Saturday, June 11, 2016
CAN THE THREE MAJOR CAMPS IN THE CATHOLIC CHURCH BE CATHOLIC, MEANING, BE UNITED?
In the Catholic Church today and brought about by the upheavals of the Second Vatican Council and its "misimplementation," are three distinct camps:
1. The Traditionalists want nothing to do with Vatican II. The Society of Saint Pope Pious X (SSXP) exemplifies this part of the Church. It is a small cult but very vibrant although rigid. The symbol of their traditionalism is the Mass as it was celebrated prior to Vatican II along with the ethos of a community encircled fighting the enemies opposed to them which for the SSXP includes the Magisterium. They are fundamentally opposed to ecumenism, interfaith relationships and dialogue with the world, i.e agnostics,atheists and secularists.

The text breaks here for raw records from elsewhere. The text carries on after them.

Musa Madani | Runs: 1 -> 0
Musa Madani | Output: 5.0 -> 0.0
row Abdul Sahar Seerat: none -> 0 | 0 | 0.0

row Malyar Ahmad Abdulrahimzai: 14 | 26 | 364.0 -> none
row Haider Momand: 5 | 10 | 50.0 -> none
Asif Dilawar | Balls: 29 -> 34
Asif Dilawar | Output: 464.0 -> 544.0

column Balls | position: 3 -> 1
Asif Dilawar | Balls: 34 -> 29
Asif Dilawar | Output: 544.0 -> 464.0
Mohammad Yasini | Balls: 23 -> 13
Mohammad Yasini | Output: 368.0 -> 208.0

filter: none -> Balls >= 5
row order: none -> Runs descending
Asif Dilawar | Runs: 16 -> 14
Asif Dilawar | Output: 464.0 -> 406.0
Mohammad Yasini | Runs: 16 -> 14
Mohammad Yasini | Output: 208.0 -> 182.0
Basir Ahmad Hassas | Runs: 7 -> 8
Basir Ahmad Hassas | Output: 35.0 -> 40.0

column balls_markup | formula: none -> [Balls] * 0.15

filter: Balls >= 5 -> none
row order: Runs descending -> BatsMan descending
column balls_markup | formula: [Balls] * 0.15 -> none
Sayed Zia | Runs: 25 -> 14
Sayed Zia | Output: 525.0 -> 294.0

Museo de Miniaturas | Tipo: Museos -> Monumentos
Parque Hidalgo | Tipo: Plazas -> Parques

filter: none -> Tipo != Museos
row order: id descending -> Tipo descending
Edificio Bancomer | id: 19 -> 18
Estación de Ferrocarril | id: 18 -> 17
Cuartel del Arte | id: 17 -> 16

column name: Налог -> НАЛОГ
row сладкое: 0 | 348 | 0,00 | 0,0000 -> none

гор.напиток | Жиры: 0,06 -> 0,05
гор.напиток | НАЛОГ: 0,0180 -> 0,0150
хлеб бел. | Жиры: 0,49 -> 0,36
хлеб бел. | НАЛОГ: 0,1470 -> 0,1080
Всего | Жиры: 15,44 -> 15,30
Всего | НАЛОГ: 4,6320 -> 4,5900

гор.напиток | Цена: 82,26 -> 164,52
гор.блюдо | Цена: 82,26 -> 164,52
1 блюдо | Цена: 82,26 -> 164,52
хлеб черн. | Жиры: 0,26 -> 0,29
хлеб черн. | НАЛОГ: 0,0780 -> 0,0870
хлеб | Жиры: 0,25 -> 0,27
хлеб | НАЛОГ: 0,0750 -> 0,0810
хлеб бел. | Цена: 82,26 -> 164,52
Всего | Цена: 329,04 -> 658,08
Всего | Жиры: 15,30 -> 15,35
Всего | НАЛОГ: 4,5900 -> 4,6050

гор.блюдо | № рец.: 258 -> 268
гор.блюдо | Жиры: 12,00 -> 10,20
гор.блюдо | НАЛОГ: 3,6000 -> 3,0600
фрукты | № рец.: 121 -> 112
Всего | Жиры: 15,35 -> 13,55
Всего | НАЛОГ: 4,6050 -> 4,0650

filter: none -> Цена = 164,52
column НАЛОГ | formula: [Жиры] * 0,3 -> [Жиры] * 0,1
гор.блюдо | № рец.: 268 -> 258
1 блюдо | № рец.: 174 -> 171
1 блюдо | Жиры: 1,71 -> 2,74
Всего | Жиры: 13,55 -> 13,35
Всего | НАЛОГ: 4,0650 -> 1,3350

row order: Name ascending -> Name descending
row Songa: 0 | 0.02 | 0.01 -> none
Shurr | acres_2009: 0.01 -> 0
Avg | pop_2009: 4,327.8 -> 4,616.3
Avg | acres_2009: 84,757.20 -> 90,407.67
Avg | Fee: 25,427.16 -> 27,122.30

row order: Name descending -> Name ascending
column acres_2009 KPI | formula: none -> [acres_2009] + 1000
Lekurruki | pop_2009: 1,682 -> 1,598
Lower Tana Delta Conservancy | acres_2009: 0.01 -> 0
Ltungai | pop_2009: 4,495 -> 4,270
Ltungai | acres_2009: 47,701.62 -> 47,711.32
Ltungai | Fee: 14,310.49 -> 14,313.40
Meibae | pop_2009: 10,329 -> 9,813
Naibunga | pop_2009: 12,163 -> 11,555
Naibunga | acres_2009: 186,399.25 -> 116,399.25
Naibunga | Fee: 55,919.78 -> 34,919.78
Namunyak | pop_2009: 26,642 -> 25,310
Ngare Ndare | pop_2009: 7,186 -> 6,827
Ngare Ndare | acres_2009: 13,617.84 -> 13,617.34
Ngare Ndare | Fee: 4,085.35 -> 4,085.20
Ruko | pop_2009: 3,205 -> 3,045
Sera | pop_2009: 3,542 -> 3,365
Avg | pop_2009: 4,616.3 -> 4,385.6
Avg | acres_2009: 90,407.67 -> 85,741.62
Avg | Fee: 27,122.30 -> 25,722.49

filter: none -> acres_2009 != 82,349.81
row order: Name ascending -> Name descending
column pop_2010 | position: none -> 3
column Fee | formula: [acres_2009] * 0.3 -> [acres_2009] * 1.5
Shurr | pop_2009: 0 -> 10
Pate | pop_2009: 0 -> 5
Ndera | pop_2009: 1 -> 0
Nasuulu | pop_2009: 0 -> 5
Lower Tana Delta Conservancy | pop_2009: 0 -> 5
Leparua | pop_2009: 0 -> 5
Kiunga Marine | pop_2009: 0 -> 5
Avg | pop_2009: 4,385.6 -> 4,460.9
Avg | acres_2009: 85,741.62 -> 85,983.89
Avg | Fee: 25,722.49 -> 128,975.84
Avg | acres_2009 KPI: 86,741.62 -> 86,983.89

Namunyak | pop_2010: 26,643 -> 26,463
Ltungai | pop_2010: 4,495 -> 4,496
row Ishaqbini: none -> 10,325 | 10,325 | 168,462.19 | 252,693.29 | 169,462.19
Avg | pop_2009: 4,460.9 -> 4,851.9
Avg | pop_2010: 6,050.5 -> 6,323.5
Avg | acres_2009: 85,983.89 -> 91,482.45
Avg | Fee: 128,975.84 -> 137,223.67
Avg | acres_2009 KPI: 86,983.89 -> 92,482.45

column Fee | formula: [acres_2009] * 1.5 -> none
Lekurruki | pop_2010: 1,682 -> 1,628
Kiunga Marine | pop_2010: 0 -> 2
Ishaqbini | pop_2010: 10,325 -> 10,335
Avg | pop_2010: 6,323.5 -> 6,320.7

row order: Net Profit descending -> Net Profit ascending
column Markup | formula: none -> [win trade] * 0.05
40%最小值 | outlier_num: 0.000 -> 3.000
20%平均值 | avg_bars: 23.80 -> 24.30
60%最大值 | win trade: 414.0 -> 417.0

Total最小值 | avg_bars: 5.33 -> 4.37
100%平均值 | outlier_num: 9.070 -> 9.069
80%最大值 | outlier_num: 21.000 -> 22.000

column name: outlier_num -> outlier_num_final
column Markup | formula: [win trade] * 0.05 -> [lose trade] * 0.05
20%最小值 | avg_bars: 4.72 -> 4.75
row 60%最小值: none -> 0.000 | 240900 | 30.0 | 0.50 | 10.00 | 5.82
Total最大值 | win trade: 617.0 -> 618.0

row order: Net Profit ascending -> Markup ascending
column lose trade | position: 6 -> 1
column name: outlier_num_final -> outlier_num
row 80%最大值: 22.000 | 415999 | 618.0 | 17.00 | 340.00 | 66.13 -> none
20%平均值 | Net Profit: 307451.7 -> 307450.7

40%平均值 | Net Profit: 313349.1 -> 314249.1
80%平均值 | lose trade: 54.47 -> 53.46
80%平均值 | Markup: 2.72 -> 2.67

2. The Reform of the Reform camp (which I include myself) believes that Vatican II properly implemented, which it hasn't been, is what God desires for His Church which is a living, breathing and moving reality as was the People of God, the Chosen People of the Old Testament. We believe that Vatican II reiterated all that preceded this ecumenical council but called for a new way of relating to the world and a new pastoral approach within the Church that is more humane and Christ-like, thus more divine and thus less rigid.
The center of the Reform of the Reform in Continuity with Tradition Camp is the Mass. The Ordinary Form of the Mass simply needs to recover the ethos of the Extraordinary Form but without ditching the major reforms of the Missal to include it additional Masses, prayers, lectionary and vernacular.
For the Reform of the Reform camp, the Mass celebrated completely in English using chant even in English which resembles Gregorian Latin Chant is the way to go rather than acquiescing to the secular trends of musical idioms set to religious words, be it rock, punk, folk, or the so-called contemporary sounds all of which are built on fad not substance.
A recovery of the Prayers at the Foot of the Altar, the EF's Offertory Prayers, Last Gospel, EF rubrics and the quiet prayers of the priest in the EF Mass and elements of the EF's Calendar but added to the Ordinary Form's current missal is a major goal and already realized by the Ordinariate's wonderful new "Divine Worship, the Missal." This includes the Mass being celebrated ad orientem and kneeling at the Communion Railing to receive Holy Communion with the Precious Blood offered by way of intinction. Latin prescribed for the fixed parts of the Mass would be a goal as well as we are a part of the Latin Rite, after all, of the Catholic Church!
3. The Progressive camp of the Church is the most divisive and difficult. It is clearly a breach with the Church's Tradition and a new religion or worse yet, post-Catholic or post Christian. It's god is serving the poor as though this is something distinctively Catholic. Serving the poor is common to most religions of the world and atheists and agnostics are good at this too. It is built into our genes as all of us are created in the image and likeness of God. Thus it flows from our humanity.
Its major heresy is universalism.
Catholicism, on the other hand, which of course has as its ethos serving the poor and marginalized, especially within our own families, is about orthodoxy (right belief) and orthodpraxis (right behavior, or correct morality).
If traditional Catholicism is rigid and easily at a breaking point because of it, progressive Catholicism is like a reed blowing in the wind; it can't stand up to anything because it bows towards all. Its substance is doss.
Of course my camp is the best camp, traditional, open to change and orthodox and pastoral at the same time. Concern for the poor and marginalized is present and services are provided. But clear Catholic identity is asserted amidst the confusion that the world provides. It is counter cultural, swims against the tide and is willing to face martyrdom, white or red, for its principles.
To answer my question in the title of this post, my answer is no with a codicil. Traditional Catholicism and Reform of the Reform in Continuity Catholicism can be united and coexist very well. Progressive Catholicism is the most divisive form of Catholicism out there because it isn't Catholic, it is post Catholic, post Christian. It needs to die and and it is through nature.